13. The assessee sought to rely on the following observations, namely, (1) "the shares held by him were not redeemable preference shares", and (2) "it is not as if in his capacity as a preference shareholder he stood in the position of a creditor, vis-a-vis the company" made in the case of Kartikey V. Sarabhai [1982] 138 ITR 425 (Guj), to support her contention. It was contended that this court itself had distinguished the case of a shareholder holding redeemable preference shares from the case of shareholder, value of whose shares is reduced as a result of reduction of share capital. It was contended that the above observations support the assessee's contention that holders of redeemable preference shares stand on the same footing as the creditors of the company. It was relying on the above observations that the assessee sought to contend that once the company decided to redeem her shares, she was in the position of a creditor of the company. We are unable to accede to the submissions made on behalf of the assessee. The observations on which reliance is placed are only passing observations. This court was not dealing with a case of redeemable preference shares. Again, it was not highlighted before the court that whether it was a case of reduction of share capital under the provisions of ss. 100 to 104 of the Companies Act, or reduction of share capital as a result of redemption of preference shares, the resultant position was the same, namely, return of capital by the company. We are unable to accede to the submission that the holder of a redeemable preference share is in a position of creditor once the company decides to redeem the shares. It may be that redeemable preference shares have some features which are common with the debentures but legally they are shares. In this connection we may usefully refer to the following commentary at p. 356 of Vol. I of Palmer's Company Law (22nd Edn.) under the caption "Redeemable preference shares".

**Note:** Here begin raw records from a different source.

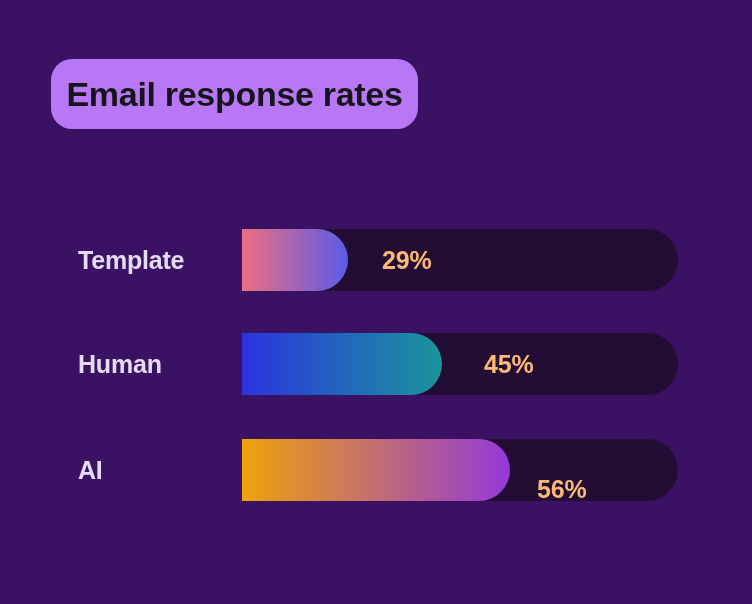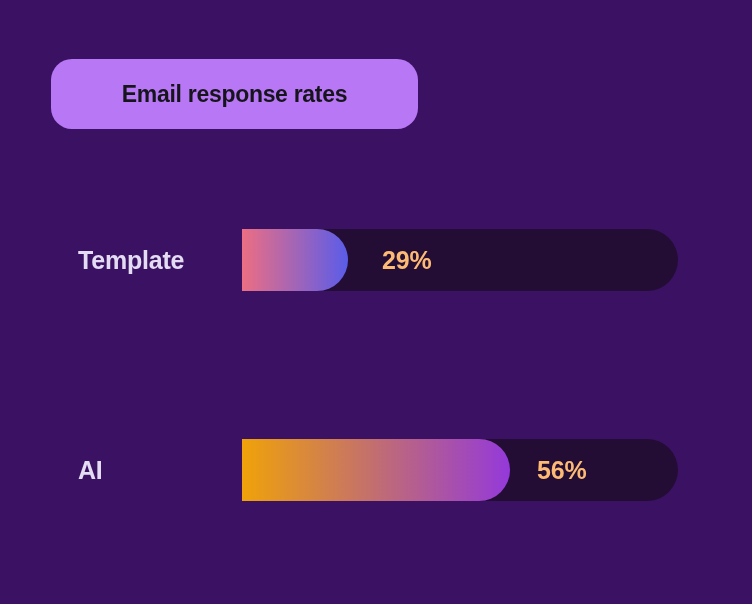"Email response rates" .title-text { font-size: 23px -> 34px }
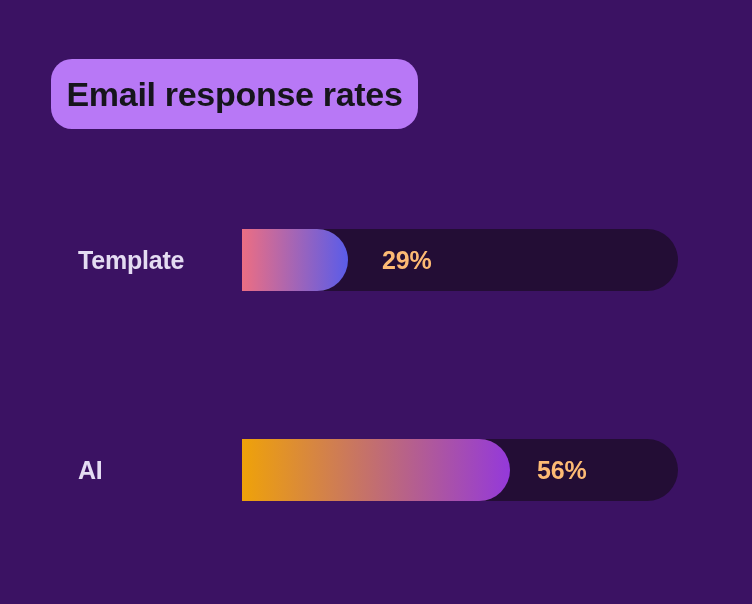"Human" div.row { html: none -> <div> <div>Human</div> <div> <div></div> </div> <div>45%</div> </div> }
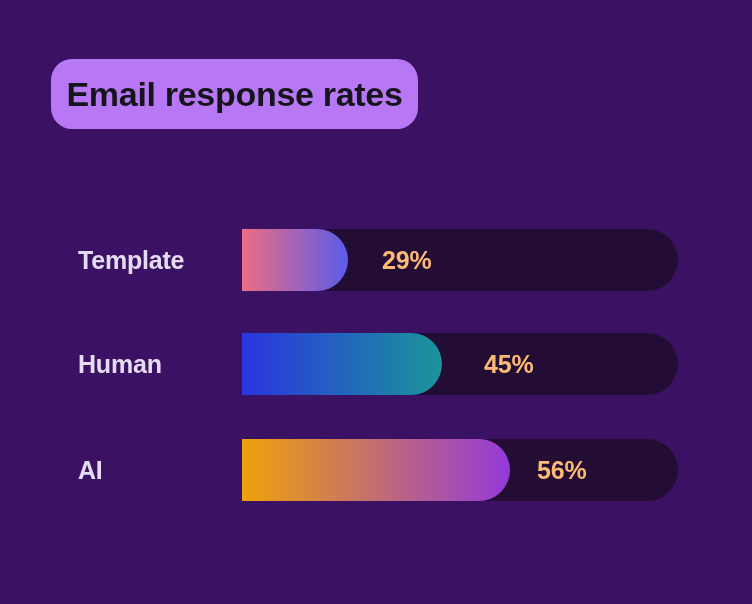"56%" .value-2 { margin-top: none -> 19px }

"From the financial point of view, redeemable preference shares are a hybrid form shares and debentures, incorporating features of both, and being closer to the latter than other preference shares, but from the legal point of view they are shares, and are treated as such."

14. As observed by the learned author in Pennington's Company Law, 4th Edn. at p. 195, if redemption would make the company insolvent, the company may not be allowed to redeem preference shares because repayment of preference capital would be a fraud upon its creditors. This would clearly indicate that the holder of preference shares is not in the same position as that of a creditor. The learned author has further observed :

If a company defaults in redeeming redeemable preference shares by the date or the last date fixed for redemption, the holder of the shares cannot compel it do so by suing in debt for the return of his capital or by seeking a mandatory injunction. It would seem, however, that he would succeed with a petition to wind up the company on the ground that its default makes it just and equitable to put into liquidation so that his capital may be realised. This observation also negatives the contention that once the company decides to redeem its preference shares, the holder of preference shares would be in the position of a creditor. In our opinion, therefore, the observations made by this court in the context of the case of reduction of share capital do not in any way hold good for the assessee in the present case. No decision, which binds this court has been rendered by this court. The observations as pointed out above are merely passing observations and are of no consequence.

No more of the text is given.